Fellini se sirvió de Terence Stamp para encarnar a este artista maldito. Stamp ya había realizado en Italia Teorema de Pier Paolo Pasolini, interpretando al misterioso y andrógino huésped (no tiene nombre en la película ni en la novela del propio Pasolini), que llega a un hogar burgués para sacudirlo desde sus cimientos, sin abrir la boca pero sí exhibiéndose como un peligroso objeto sexual. La hermosa divinidad primitiva, lectora de Rimbaud, pero de objetivos inescrutables, interpretada por Stamp en la película de Pasolini, se convierte en la de Fellini en un dandy acabado, con cierto aire de payaso triste, que se deja seducir por la Muerte, pues entiende que ésta es la única salida a su brutal aburrimiento.

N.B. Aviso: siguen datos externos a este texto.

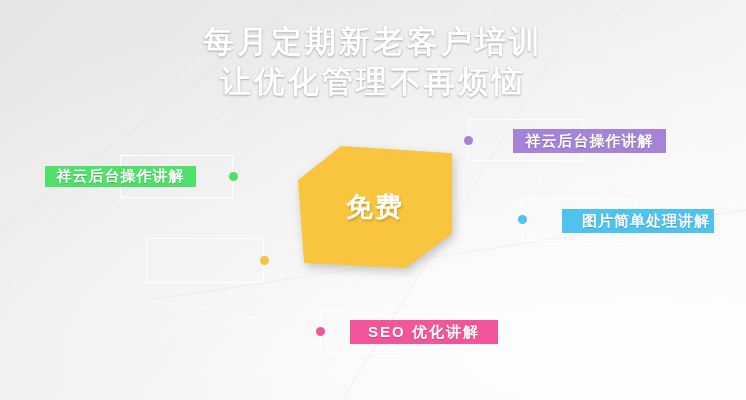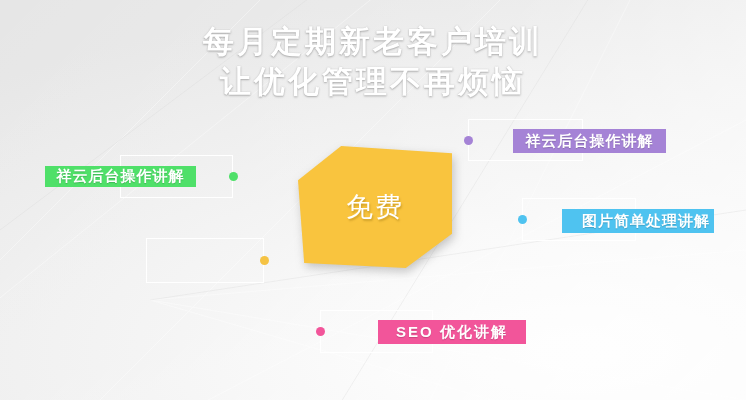--- a/index.html
+++ b/index.html
@@ -54,21 +54,21 @@
     width:100%; height:100%;
     background:#F9C43E;
     clip-path: polygon(28% 0%, 100% 6%, 100% 72%, 70% 100%, 4% 96%, 0% 28%);
     display:flex; flex-direction:column;
     align-items:center; justify-content:center;
   }
   .hex-t {
     color:#ffffff;
     font-size:27px;
     line-height:32px;
-    font-weight:normal;
+    font-weight:bold;
     letter-spacing:2px;
     text-shadow:1px 2px 2px rgba(160,120,20,0.45);
   }
 
   
   .frame {
     position:absolute;
     border:1px solid rgba(255,255,255,0.95);
     background:transparent;
   }
@@ -136,21 +136,21 @@
   <div class="dot" style="left:518px; top:215px; background:#4FC3F0;"></div>
   <div class="dot" style="left:316px; top:327px; background:#F2559A;"></div>
 
   <div class="chip" style="left:45px; top:166px; width:151px; height:21px; background:#4FE069;">祥云后台操作讲解</div>
 
 
   <div class="chip" style="left:513px; top:129px; width:153px; height:24px; background:#A583D6;">祥云后台操作讲解</div>
 
   <div class="chip" style="left:562px; top:209px; width:152px; height:24px; background:#4FC3F0;padding-left:28px;">图片简单处理讲解</div>
 
-  <div class="chip seo" style="left:378px; top:320px; width:148px; height:24px; background:#F2559A;">SEO 优化讲解</div>
+  <div class="chip seo" style="left:350px; top:320px; width:148px; height:24px; background:#F2559A;">SEO 优化讲解</div>
 
   <div class="hex-wrap">
     <div class="hex">
       <div class="hex-t">免费</div>
     </div>
   </div>
 
 </div>
 
 </body></html>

Nada mejor que este vídeo (a partir del minuto 5.42), para comprender qué quería Fellini de Stamp y qué visión tenía del personaje (magistral la imitación que hace Stamp de Fellini):
En la parte final de la película, en la huida de Dammit en su Ferrari, Fellini consiguió algunas de las imágenes más sublimes de toda su filmografía: demostró su capacidad para extraer de lo cotidiano su lado asombroso, así como para remitir con un color, una luz particular, un sonido o un elemento del decorado, a algo vivido con más intensidad en la vida real, pero recreado desde el arte con su punto necesario de artesanía, de trabajo manual, de reconstrucción ficticia.